It can be challenging to get enough sleep if you can't fall asleep or wake up frequently during the night. And when you're not rested, it can affect your mood, energy levels, and overall health.


Worried About Your Sleepless Nights?

Are You at Risk for Sleepless Disorder? What are the Potential Causes?


If you find yourself tossing and turning at night, if you wake up feeling exhausted instead of rested, you may be at risk for sleepless disorder. The sleepless disorder can have many causes:


1. Stress

Your cortisol levels are high in the morning and gradually decrease throughout the day. But if your cortisol levels stay high all day, you may have trouble sleeping at night. This is because cortisol can keep you awake and interfere with your sleep cycle. Too much cortisol can also lead to anxiety and stress.


2. Physical issues

Physical issues such as body pain can keep you awake by causing discomfort and disrupting your sleep patterns. Suffering from body pain can make it tough to get a good night's sleep. You toss and turn, trying to find a comfortable position, but nothing seems to help. You wake up feeling groggy and unrested, which can make it difficult to get through your day.


3. Medical problems

If you’re an asthma sufferer, you may be at risk for a sleepless disorder. That’s the finding of a study that suggests people with asthma are twice as likely to suffer from insomnia. The study didn’t determine why asthma is linked to sleeplessness, but the researchers speculate that airway inflammation caused by the condition may lead to difficulty sleeping. Other potential medical issues that cause sleeplessness disorder include sleep apnea and menopause.


4. Mental health disorders

It's not just the physical act of sleeping that's crucial to our health – our mental health is just as important. And when that's out of balance, it can have a significant impact on our daily lives. Unfortunately, mental health disorders like depression and anxiety are often accompanied by sleeplessness.


Another potential cause of the sleepless disorder is narcolepsy, a neurological disorder that causes people to fall asleep suddenly and without warning.


5. Night shift

If you work a rotating or night shift, you are at risk for a sleepless disorder. Working these shifts can disrupt your body's natural sleep-wake cycle. This can lead to problems sleeping at night and excessive sleepiness during the day.


6. On medication

Certain medications can disrupt the natural sleep-wake cycle, leading to difficulty falling asleep or staying asleep. Examples of medications that can cause sleeplessness to include certain antidepressants, blood pressure medications, and allergy medications.


7. Alcohol

Alcohol can disrupt sleep patterns and make it difficult to fall and stay asleep. It can also lead to morning drowsiness, a condition that makes it hard to function during the day. Because alcohol can disrupt sleep and reduce REM sleep.

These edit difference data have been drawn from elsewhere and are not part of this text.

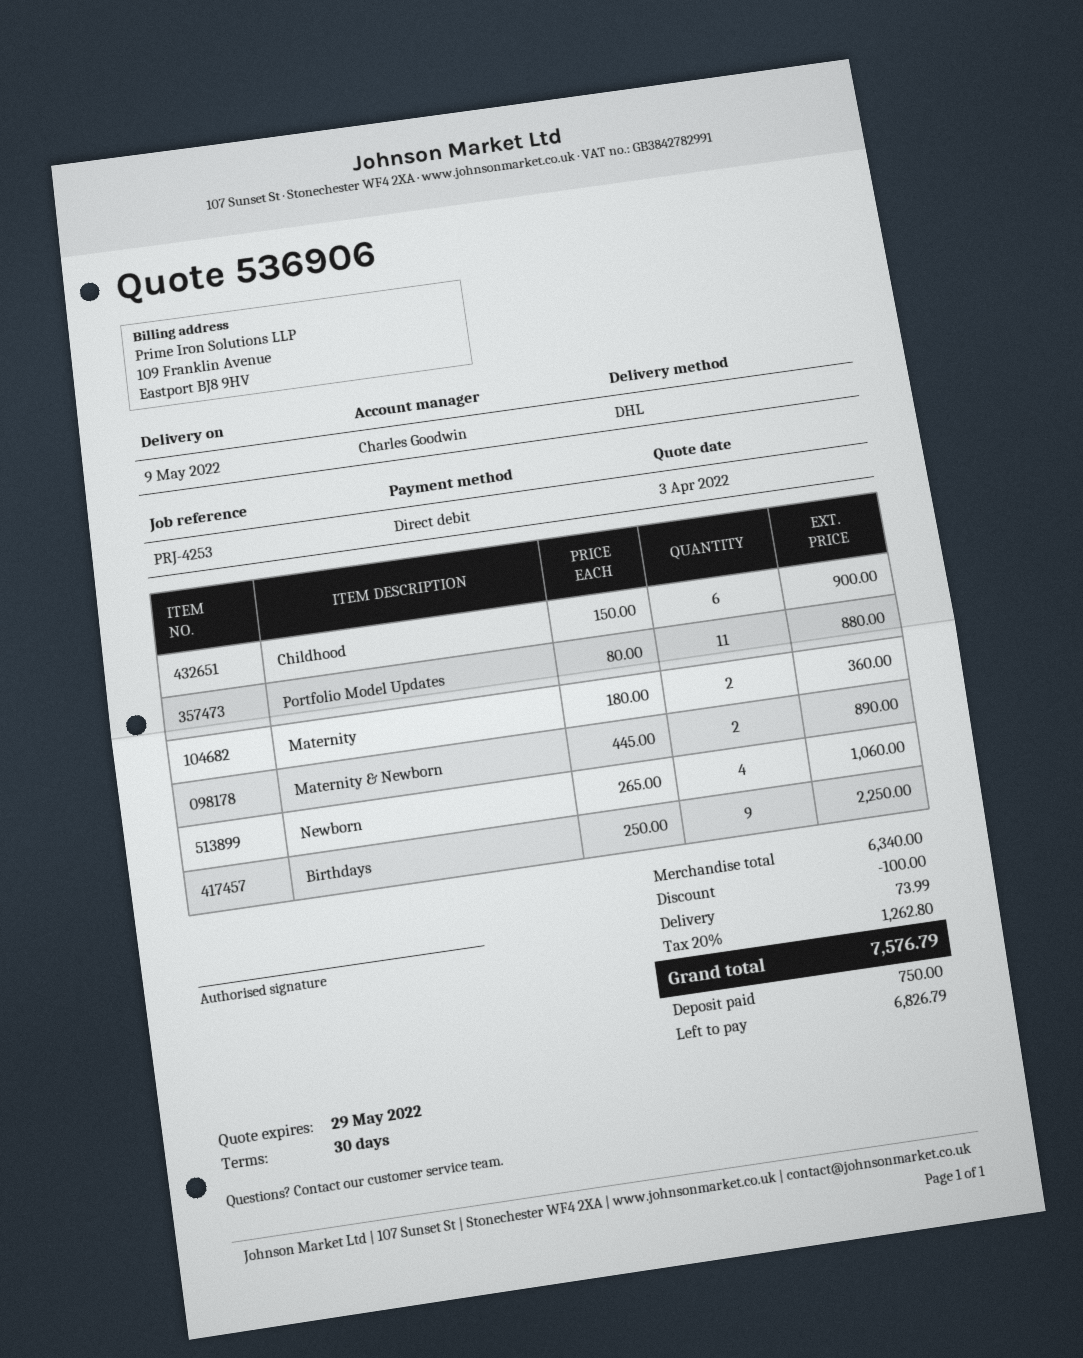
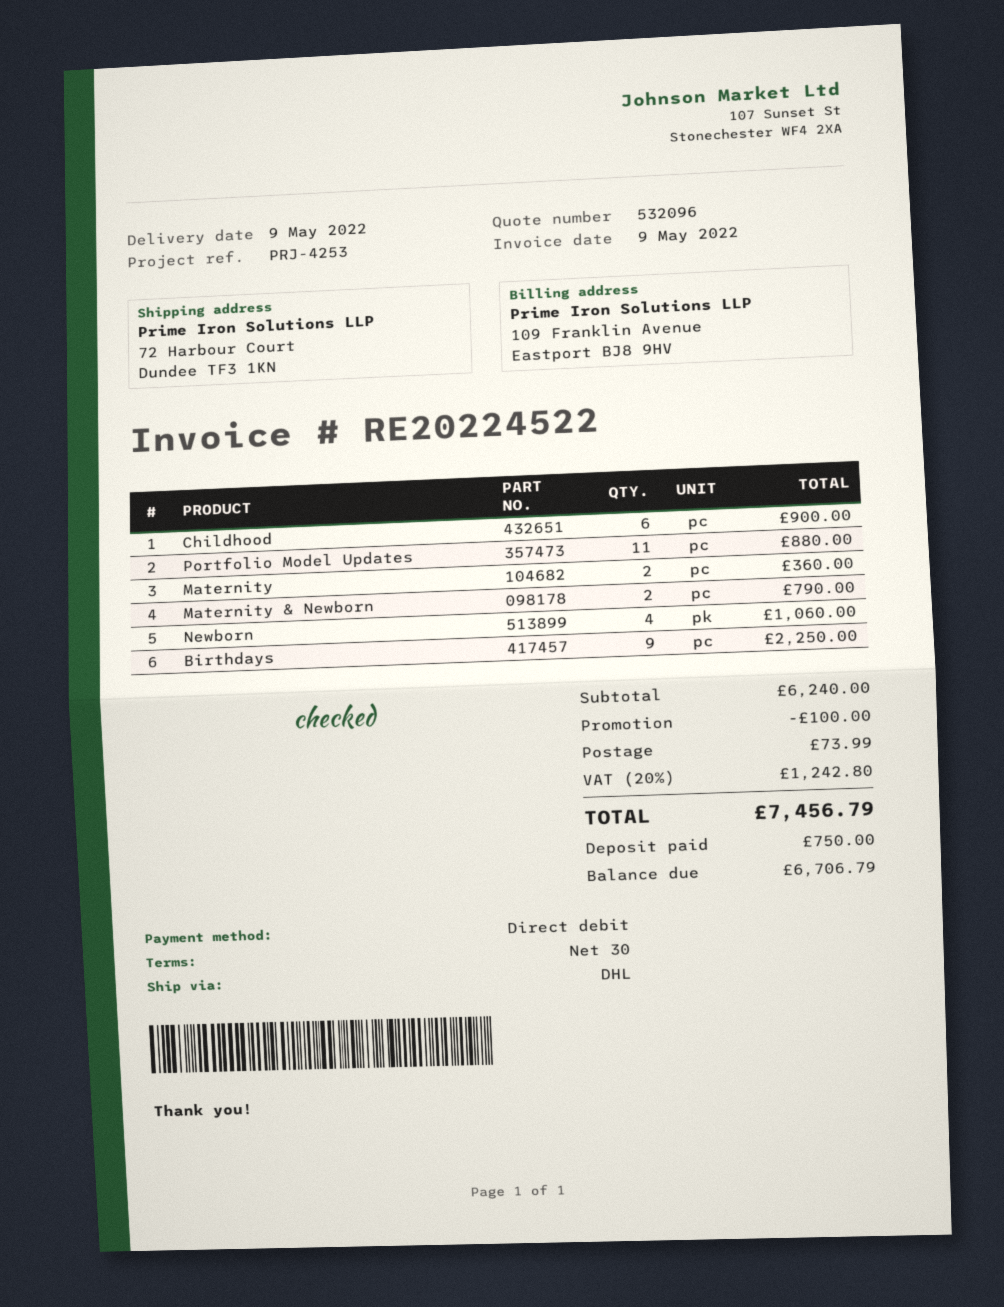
quote number: 536906 -> 532096
Maternity & Newborn: 2 for 890.00 -> 2 for 790.00
subtotal: 6340.00 -> 6240.00
tax: 20% = 1262.80 -> 20% = 1242.80
total: 7576.79 -> 7456.79
balance: 6826.79 -> 6706.79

There is no one-size-fits-all solution for sleep troubles. However, by understanding the causes of your sleep problems, you may be able to find a better way to address them.


Don't Let Sleeping Problems Keep You Up at Night:  a Good Night's Sleep Solutions at Home

Don't Let Sleeping Problems Keep You Up at Night: a Good Night's Sleep Solutions at Home


One of the best ways to improve your sleep is to create a bedtime routine.

  • Make sure to go to bed and wake up at the same time every day.

  • Avoid watching television or working on the computer in bed.

  • Winding down for 30 minutes before bed by reading or listening to calming music.

  • Get plenty of exercise during the day, but avoid strenuous activity within three hours of bedtime.

  • Avoid caffeine and alcohol before bedtime, and don’t eat large meals within two hours of going to sleep.

  • Make sure your bedroom is dark, quiet, and cool.


Don't Let Sleeping Problems Keep You Up at Night:  a Good Night's Sleep Solutions at Home

End Your Battle With Sleeplessness/ Insomnia With These Treatment Options


The treatment for insomnia is determined by what is causing your sleep problems. Some people, for example, can help restore healthy sleep patterns by developing good sleep habits (also known as good sleep hygiene). People with medical conditions such as restless legs syndrome (RLS) or sleep apnea are likely to require medical assistance in addition to good sleep hygiene to better manage or resolve the medical condition.


Behavioural therapy

Behavioural therapy can an effective way for many people to resume getting a good night's sleep.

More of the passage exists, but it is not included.